We had a good happy seven years during which Hil recovered from the
series of cardiac arrests and the stroke. This year looked promising.
Hil bought me a tractor from my birthday and we had a lot of fun doing
it up and mucking about with it. We started to plan our holidays, and in
late March we were considering several fairly ambitious trips in the
motorhome.
In the first weeks of April Hil was slightly troubled by persistent
diarrhea but the GP changed her medication and it seems to fix it for a
while. About the same time she noticed that our front hedge was not
showing signs of spring (it hadn't looked very good for a few years).

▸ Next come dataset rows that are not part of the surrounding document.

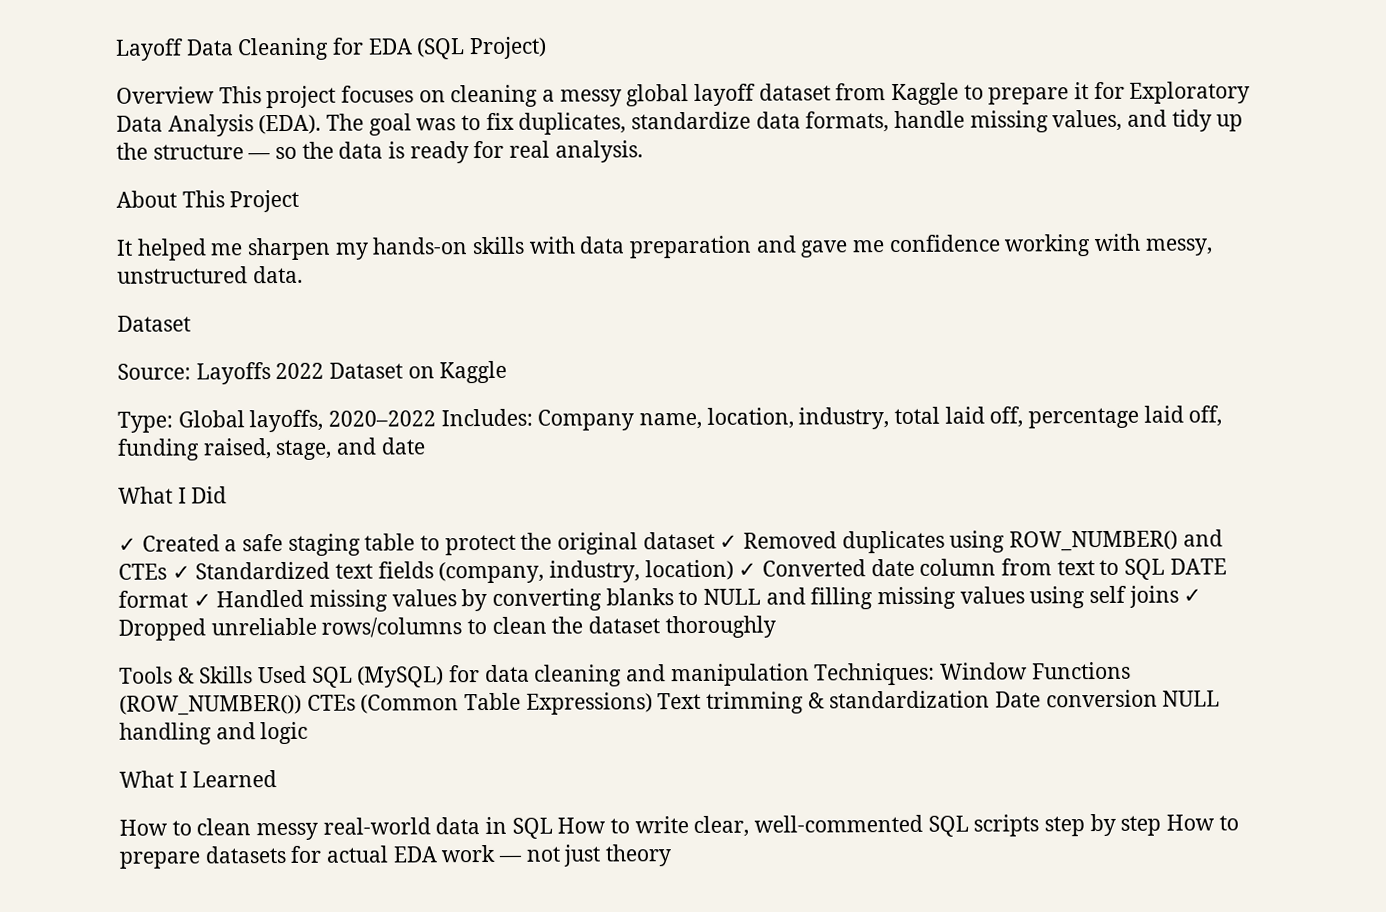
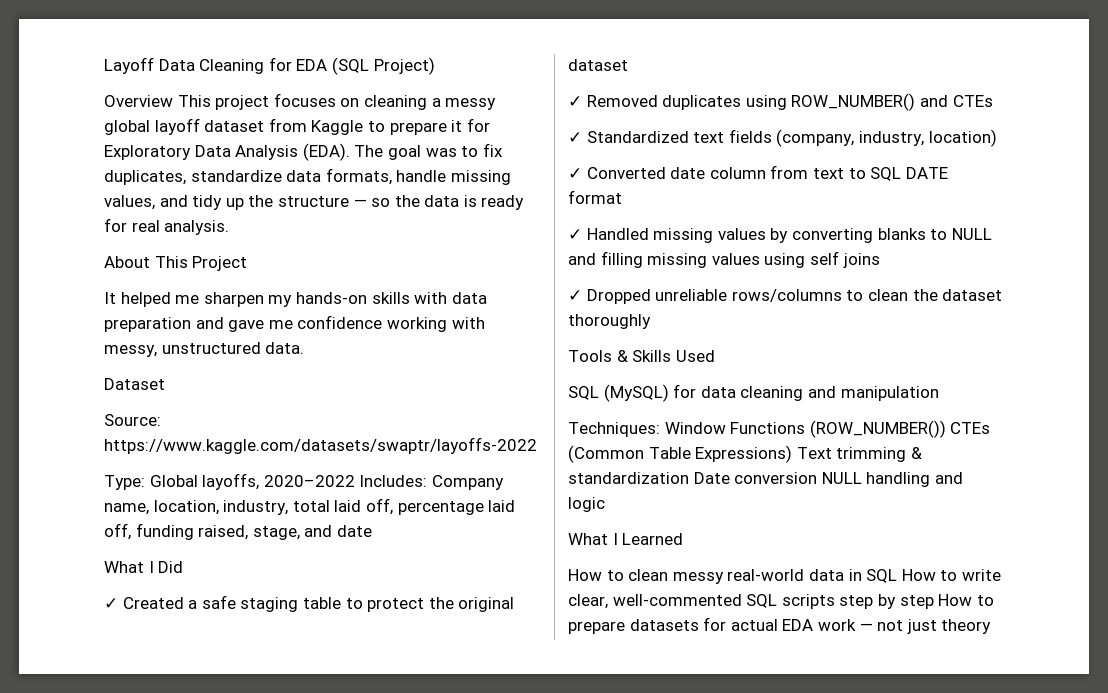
- Source: Layoffs 2022 Dataset on Kaggle
+ Source: https://www.kaggle.com/datasets/swaptr/layoffs-2022
- ✓ Created a safe staging table to protect the original dataset ✓ Removed duplicates using ROW_NUMBER() and CTEs ✓ Standardized text fields (company, industry, location) ✓ Converted date column from text to SQL DATE format ✓ Handled missing values by converting blanks to NULL and filling missing values using self joins ✓ Dropped unreliable rows/columns to clean the dataset thoroughly
+ ✓ Created a safe staging table to protect the original dataset
+ ✓ Removed duplicates using ROW_NUMBER() and CTEs
+ ✓ Standardized text fields (company, industry, location)
+ ✓ Converted date column from text to SQL DATE format
+ ✓ Handled missing values by converting blanks to NULL and filling missing values using self joins
+ ✓ Dropped unreliable rows/columns to clean the dataset thoroughly
- Tools & Skills Used SQL (MySQL) for data cleaning and manipulation Techniques: Window Functions (ROW_NUMBER()) CTEs (Common Table Expressions) Text trimming & standardization Date conversion NULL handling and logic
+ Tools & Skills Used
+ SQL (MySQL) for data cleaning and manipulation
+ Techniques: Window Functions (ROW_NUMBER()) CTEs (Common Table Expressions) Text trimming & standardization Date conversion NULL handling and logic

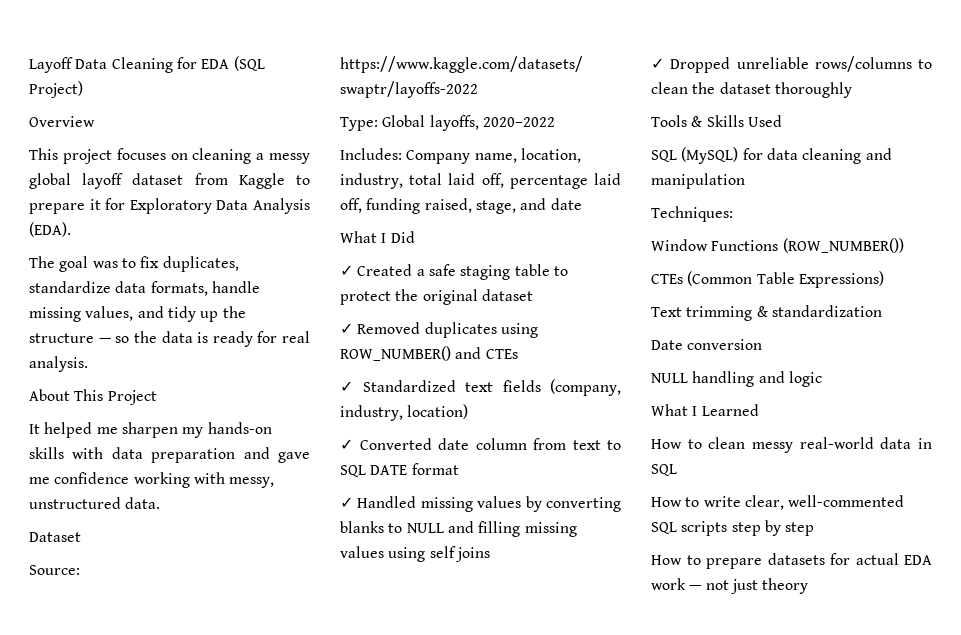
- Overview This project focuses on cleaning a messy global layoff dataset from Kaggle to prepare it for Exploratory Data Analysis (EDA). The goal was to fix duplicates, standardize data formats, handle missing values, and tidy up the structure — so the data is ready for real analysis.
+ Overview
+ This project focuses on cleaning a messy global layoff dataset from Kaggle to prepare it for Exploratory Data Analysis (EDA).
+ The goal was to fix duplicates, standardize data formats, handle missing values, and tidy up the structure — so the data is ready for real analysis.
- Type: Global layoffs, 2020–2022 Includes: Company name, location, industry, total laid off, percentage laid off, funding raised, stage, and date
+ Type: Global layoffs, 2020–2022
+ Includes: Company name, location, industry, total laid off, percentage laid off, funding raised, stage, and date
- Techniques: Window Functions (ROW_NUMBER()) CTEs (Common Table Expressions) Text trimming & standardization Date conversion NULL handling and logic
+ Techniques:
+ Window Functions (ROW_NUMBER())
+ CTEs (Common Table Expressions)
+ Text trimming & standardization
+ Date conversion
+ NULL handling and logic
- How to clean messy real-world data in SQL How to write clear, well-commented SQL scripts step by step How to prepare datasets for actual EDA work — not just theory
+ How to clean messy real-world data in SQL
+ How to write clear, well-commented SQL scripts step by step
+ How to prepare datasets for actual EDA work — not just theory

It's more like a farm hedgerow than a domestic hedge by the way. We
thought that all the little trees and bushes had died, but on close
examination we could see feeble signs of life. We speculated that the
ivy was to blame. The internet said ivy doesn't kill trees, but Hil said
she was going to strip it off anyway. So, day after day, for weeks, she
was at the hedge in her disability scooter, hacking the ivy off. Her
determination has always astonished me. Finally it was done, and it was
about then that Hil took a turn for the worse. Blood tests suggested
cancer. After that we had three months in which she was in and out of
hospital, all the while slowly deteriorating. But during that three
months we would look out of the front window to see the hedge come
miraculously to life. Two little trees had died, but all the rest were
as healthy as anything and were sprouting new growth all over the place.
Soon what had been sparse and barren was almost solid green. Four nests
appeared, so together we watched the birds come and go, right through
until the last day came, and she died in my arms.

Bill
  #2  
Old August 23rd 19, 07:03 PM posted to uk.tech.digital-tv
Java Jive[_3_]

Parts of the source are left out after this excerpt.